Eggdrop not encrypting passwds?

[Nimo]

When I checked the userfile for one of my eggdrops I noticed that many of the passwords wasn't encrypted. It seemed like only the passwds that had been set via '.newpass' or '/msg bot pass' were encrypted, the passwds automatically setted by the bots when they link together were not either encrypted.
Passwds set via '.chpass' also seems to get unencrypted.

And yes, blowfish is loaded, so that's not the error.


What is causing this?


(I'm using eggdrop 1.6.13 and 1.6.15)

//Nimo

[ppslim]

First off, the bots passwords are encrypted, however, you are forgetting that the bots would need to know the unencrypted versions for them to match

Instead, they use MD5 hashes mixed with key data to determine if they match.

So don't worry about that.

The other issue is more worrying however.

Does this only apply to bots, or if a user changes there password too?

[Nimo]

First off, the bots passwords are encrypted, however, you are forgetting that the bots would need to know the unencrypted versions for them to match

Instead, they use MD5 hashes mixed with key data to determine if they match.

So don't worry about that.

The other issue is more worrying however.

Does this only apply to bots, or if a user changes there password too?

I think you missunderstood me about the bot-passwords, what I meaned was the password the bots set when they link to each other for the first time if they not already has a password set with '.chpass botname blahblah'.

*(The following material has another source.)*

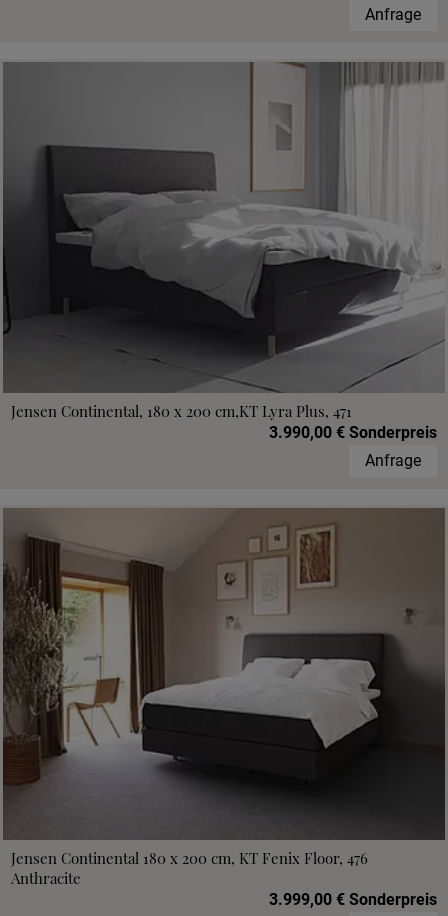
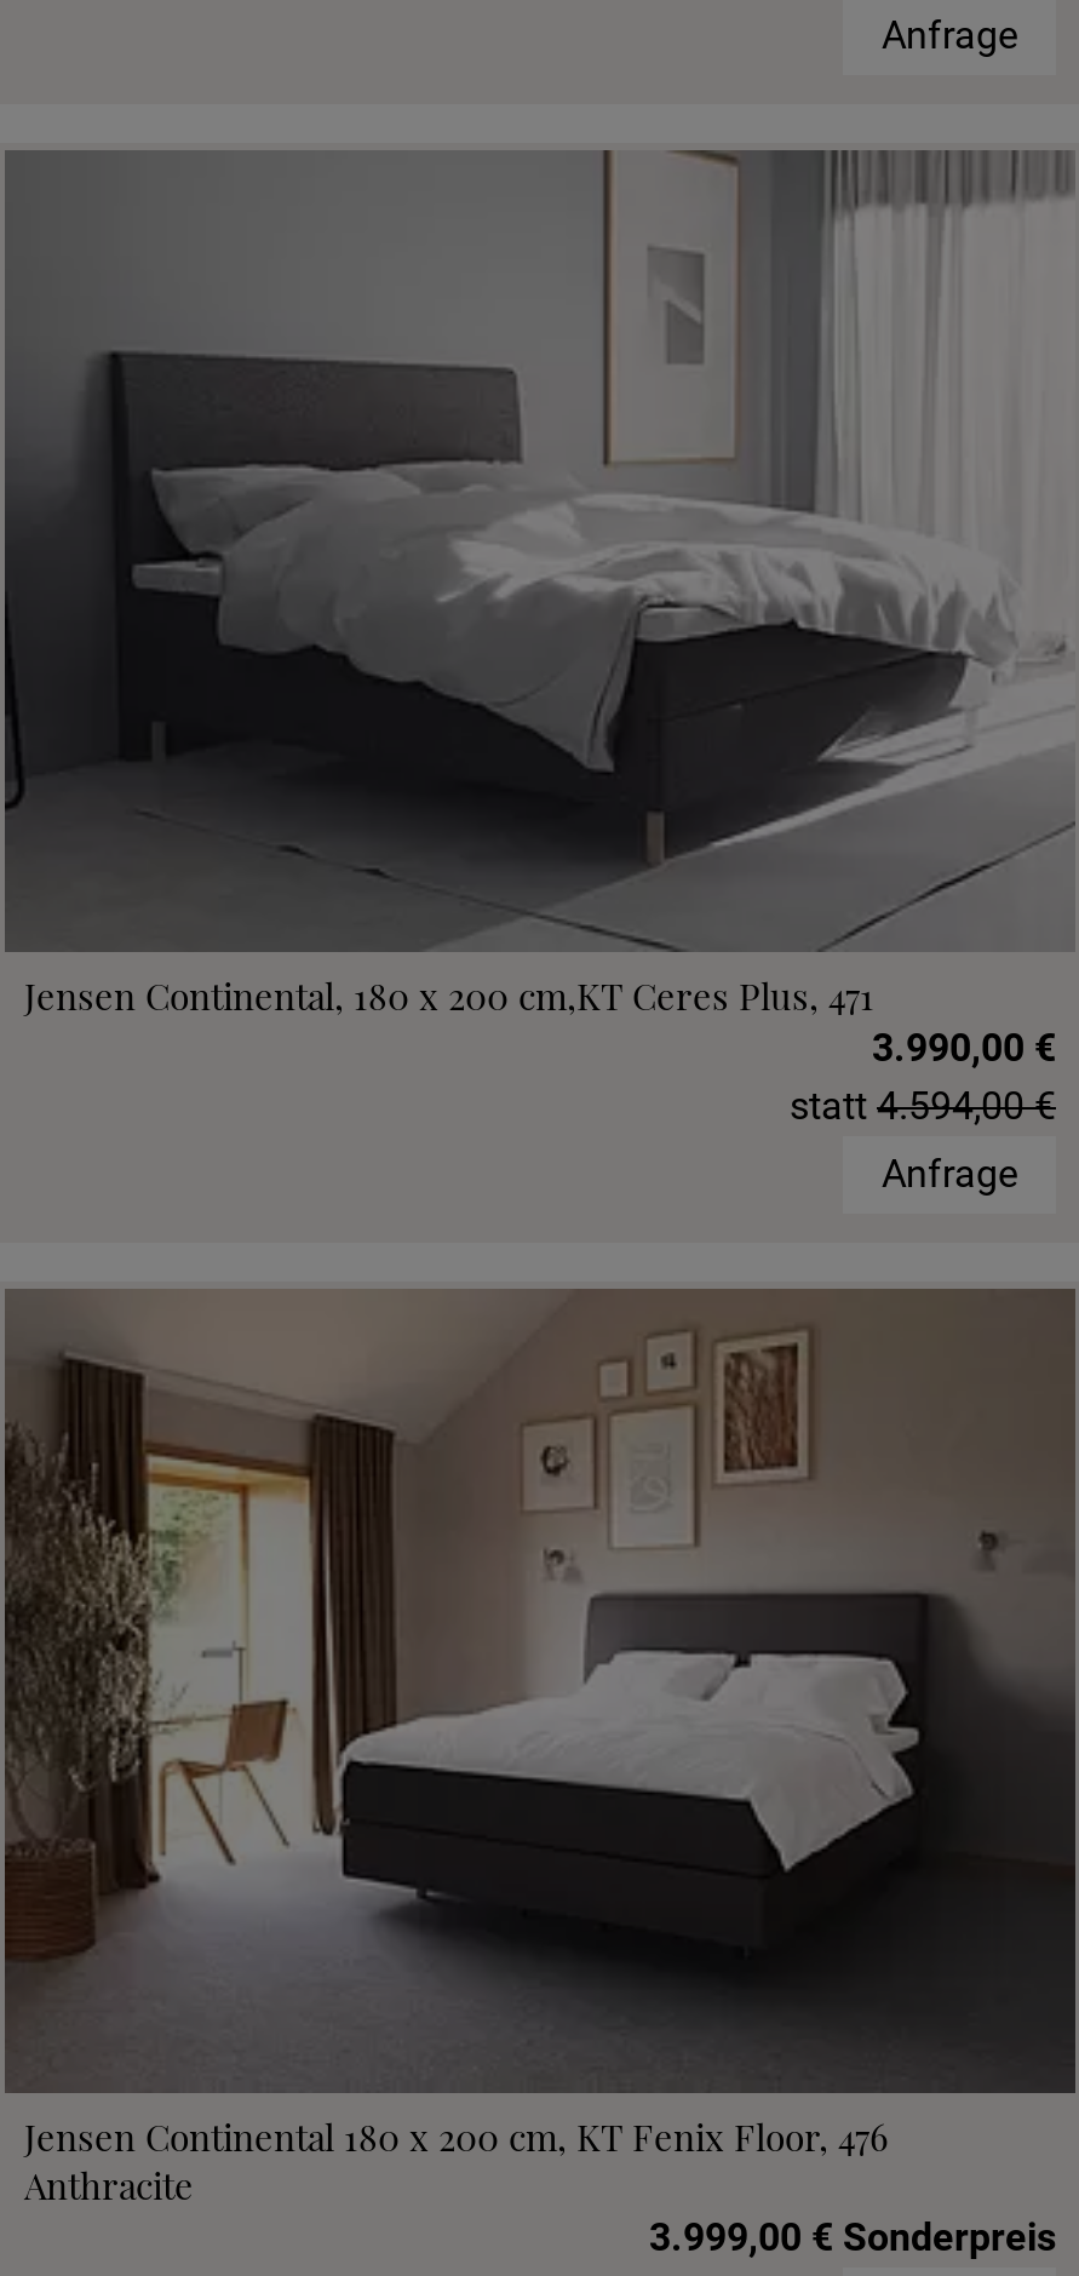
[11,401,437,442] Jensen Continental, 180 x 200 cm,KT Lyra Plus, 471 | 3.990,00 € Sonderpreis -> [24,972,1056,1129] Jensen Continental, 180 x 200 cm,KT Ceres Plus, 471 | 3.990,00 € | statt 4.594,00 €

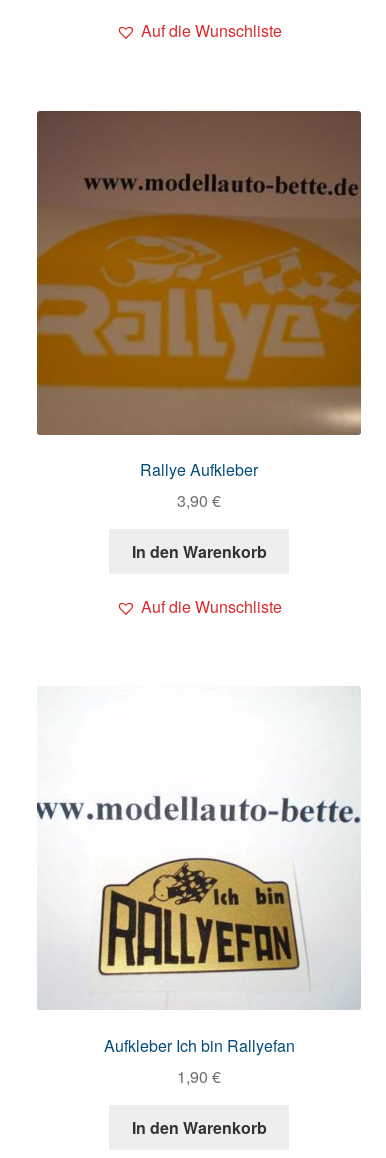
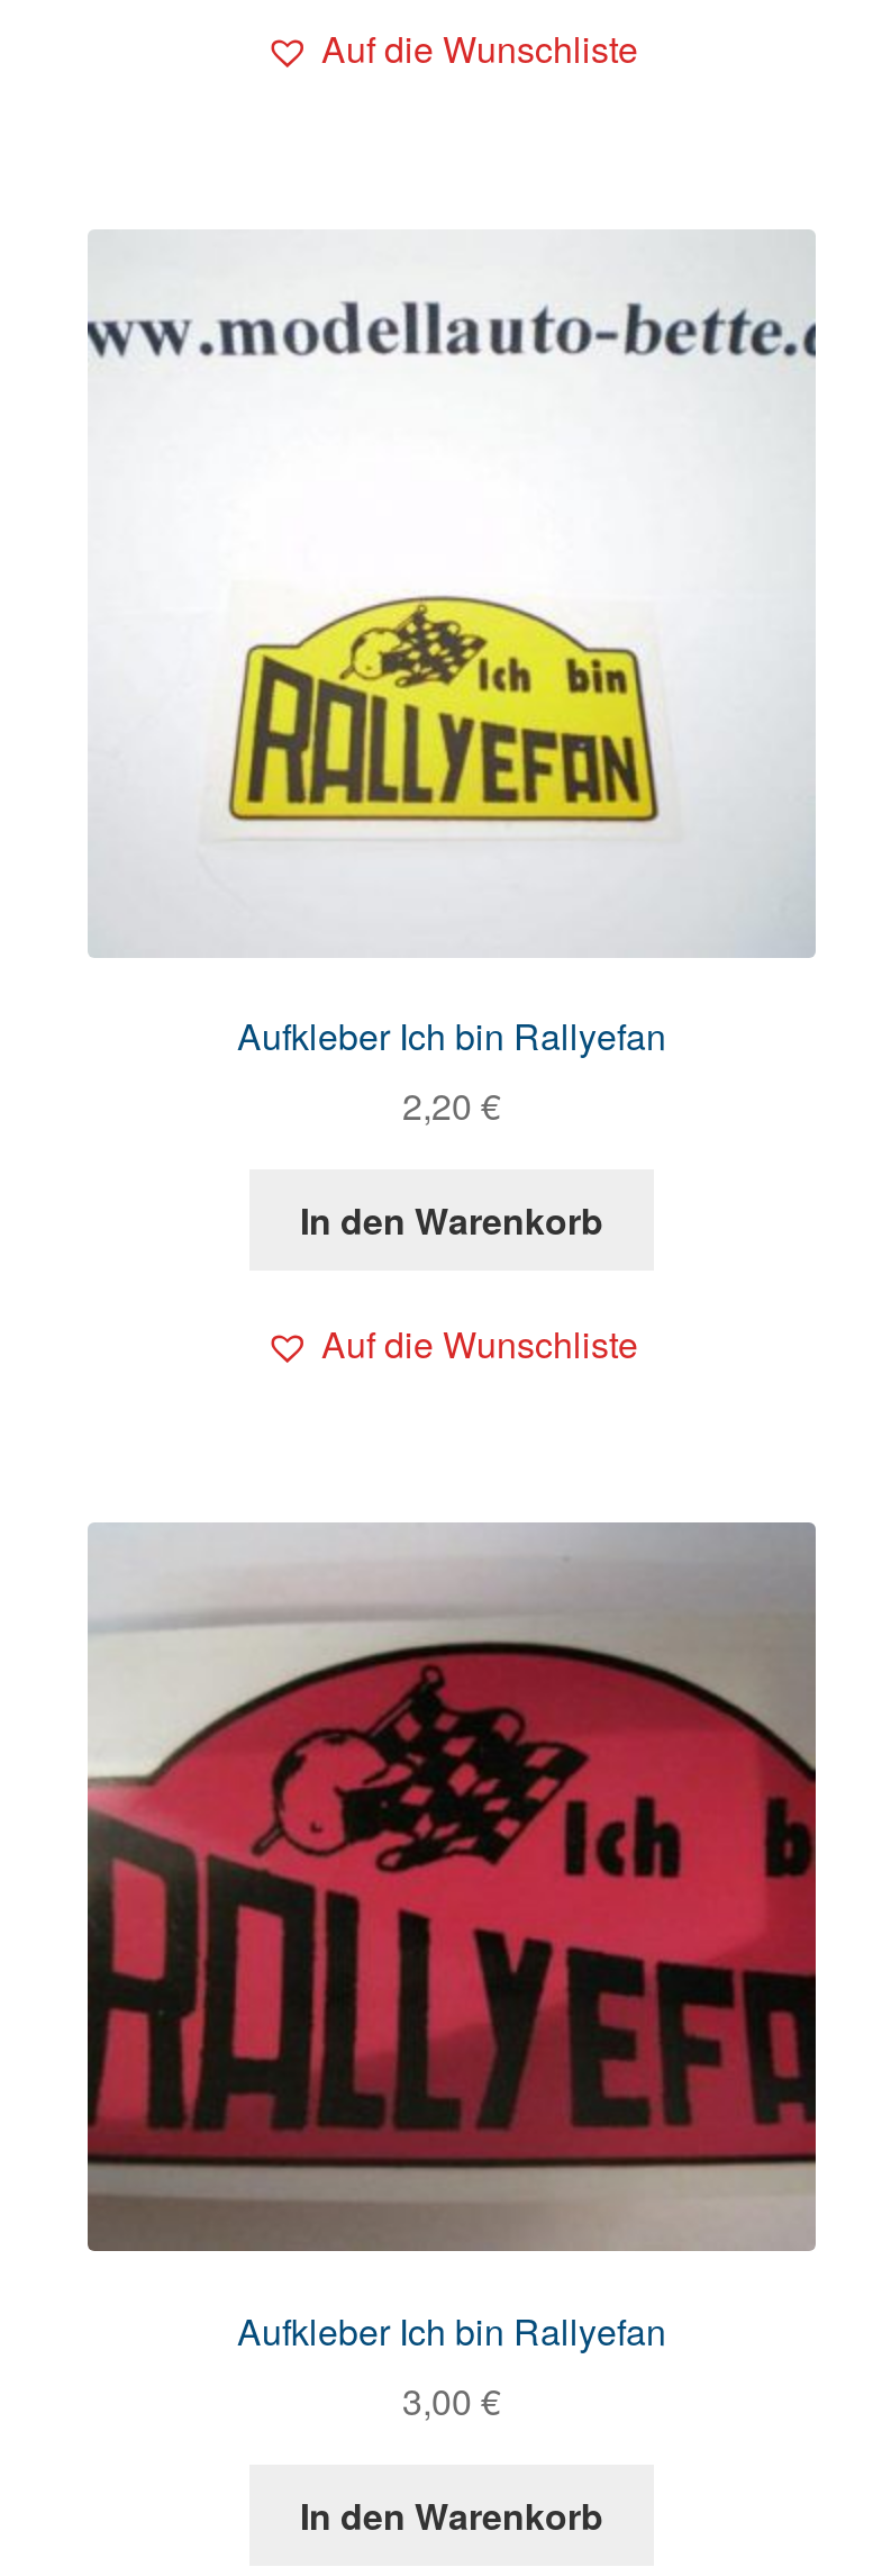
[36,110,362,512] [image] | Rallye Aufkleber | 3,90 € -> [88,229,816,1131] [image] | Aufkleber Ich bin Rallyefan | 2,20 €
[36,687,361,1009] [image] -> [85,1522,818,2253] [image]
[177,1065,221,1088] 1,90 € -> [402,2374,501,2426] 3,00 €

It seems like it's just some handles that were added long time ago that never gets their password encrypted (no matter how they are changed), if I add a new user and sets a password it works and gets encrypted. It's just some handles that it seems like I will have to remove and then add again to get it working.

[De Kus]

check exact which accounts have an unencrypted password. in my user file all accounts have encrypted passwords except bot 'user' records, they have generally unencrypted passwords.